Although there was, in 1959, a brief liaison with the athletically handsome forty-two-year-old Italian actor Raf Vallone, Marlene Dietrich by the end of the year had restricted her romantic life to her musical arranger and conductor Burt Bacharach, then thirty—“a man who took me to seventh heaven,” as she wrote later, often reverting to language hitherto reserved for her affair with Gabin.
He was the most important man in my life after I decided to dedicate myself completely to the stage [and] my highest goal until the day he left was to please him . . . I lived only for the performances and for him . . . With the force of a volcano erupting, Bacharach had reshaped my songs and changed my act into a real show. On tour, I washed his shirts and socks. In short, I took care of him as though he were my savior. And as a man, he embodied everything a woman could wish for. He was considerate and tender, gallant and courageous, strong and sincere; but above all, he was admirable, enormously delicate and loving. And he was reliable. His loyalty knew no bounds. How many such men are there? For me he was the only one . . . He was my lord and master.

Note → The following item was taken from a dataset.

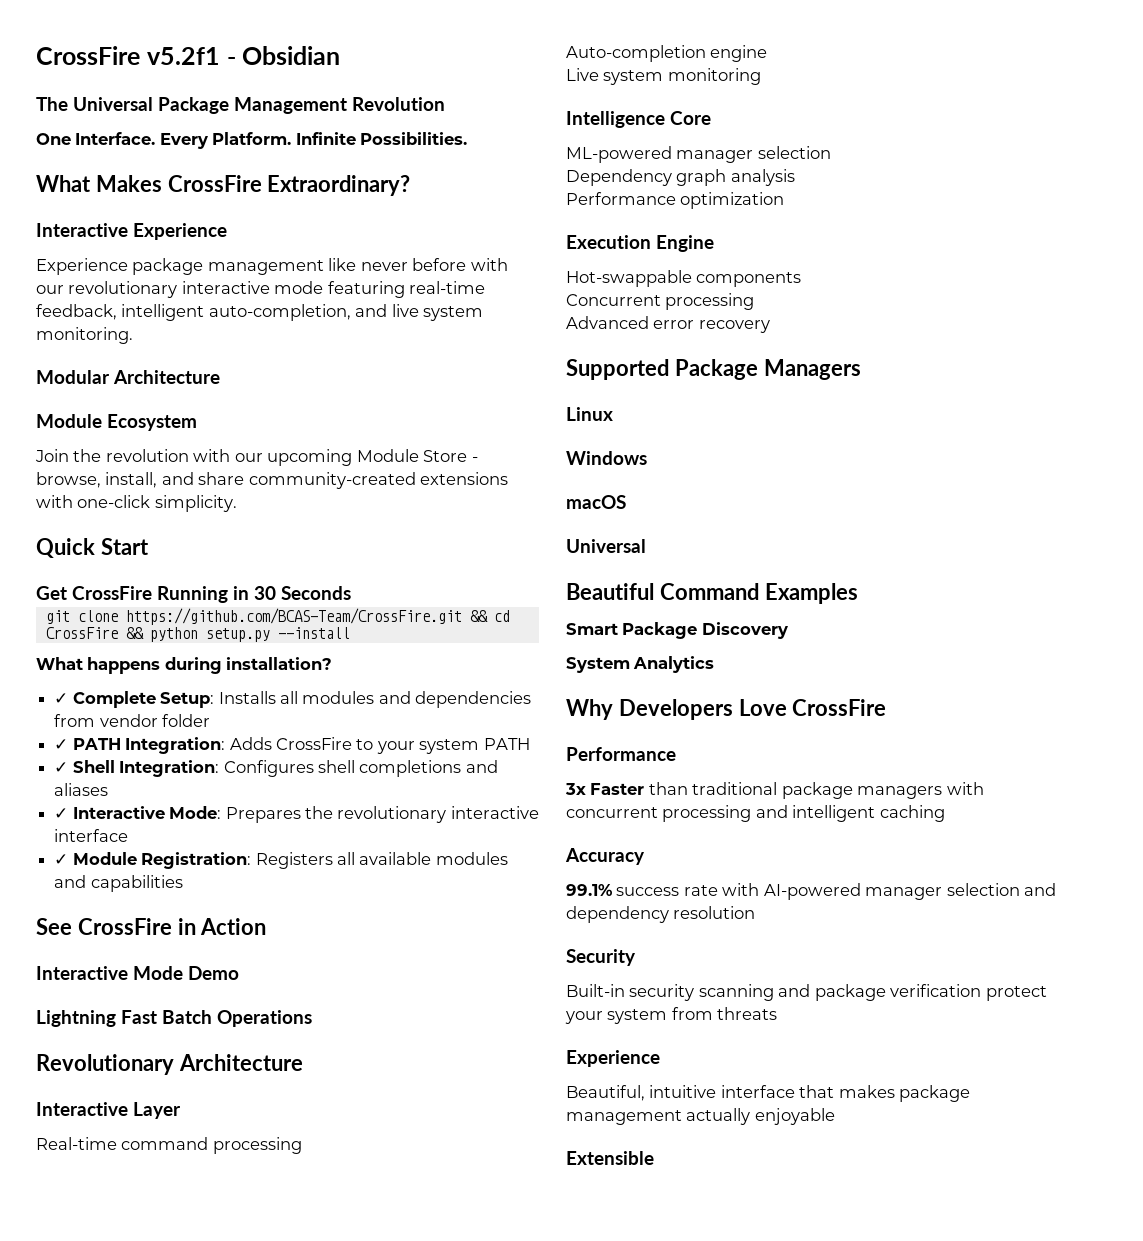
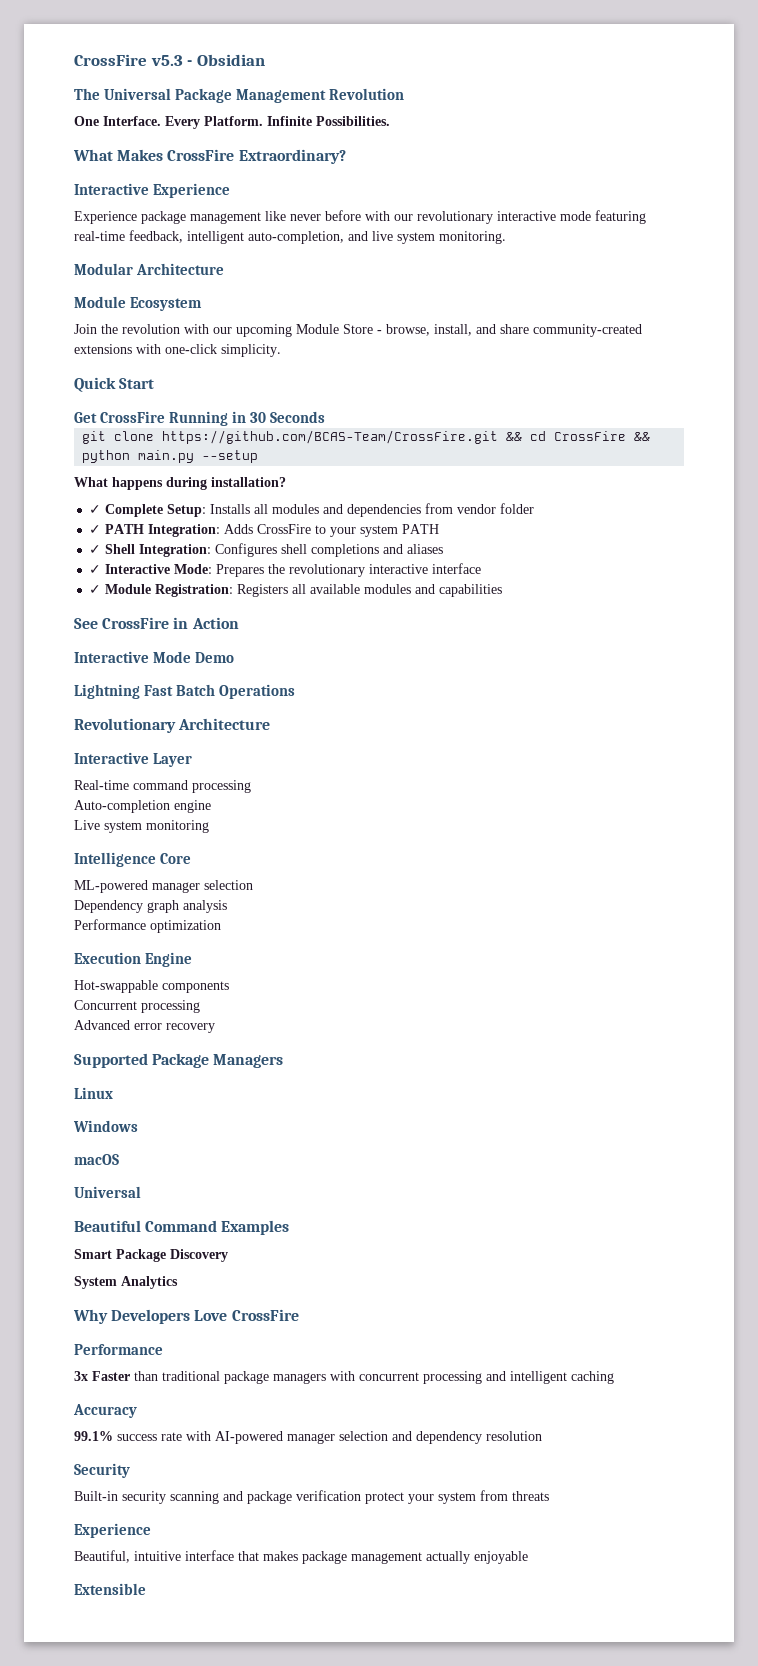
- CrossFire v5.2f1 - Obsidian
+ CrossFire v5.3 - Obsidian
- git clone https://github.com/BCAS-Team/CrossFire.git && cd CrossFire && python setup.py --install
+ git clone https://github.com/BCAS-Team/CrossFire.git && cd CrossFire && python main.py --setup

And so Bacharach remained for several years of international travel with her and her show. His youth, charm and talent made him enormously attractive to Dietrich, who desperately required proof that she could still compete with younger women, and who knew few ways other than sex to fascinate a man she needed and to sustain his attention. For Bacharach’s part, the life of a bachelor/traveling musician could otherwise have been dismally lonely, and his simultaneously personal and professional intimacy with Dietrich quickly proved to be enormously valuable. Additionally, he indeed cared for her patiently, coping with her ego and her moodiness, her self-absorption, her constant need to be confirmed as an artist and as a
woman. Twenty-eight years her junior, Bacharach was certainly among the most estimable to her. He was also, it seems, her last male lover.
To Burt Bacharach belongs at least part of the credit for perhaps the single most dramatic period of Dietrich’s seniority, for had he not encouraged and attended her she might not have returned to Germany in 1960—an event of which the success (not to say her safety) could not be guaranteed.
On Thursday, April 14 (following a three-week engagement in Lake Tahoe, Nevada), Dietrich and Bacharach arrived in London en route to Paris, where she had scheduled wardrobe fittings at Dior and Balenciaga. The German tour had just been announced, to include concerts in Berlin, Hamburg, Oldenburg, Düsseldorf, Essen, Cologne, Hanover, Wiesbaden, Munich, Stuttgart and Frankfurt (for which she would receive almost
4,000 for each performance). But when Noël Coward took her to dinner, she admitted that she had some hesitations about the journey. “She was in a dim mood,” he noted in his diary, “because all is in a state of chaos [and] the German press has come out against her.”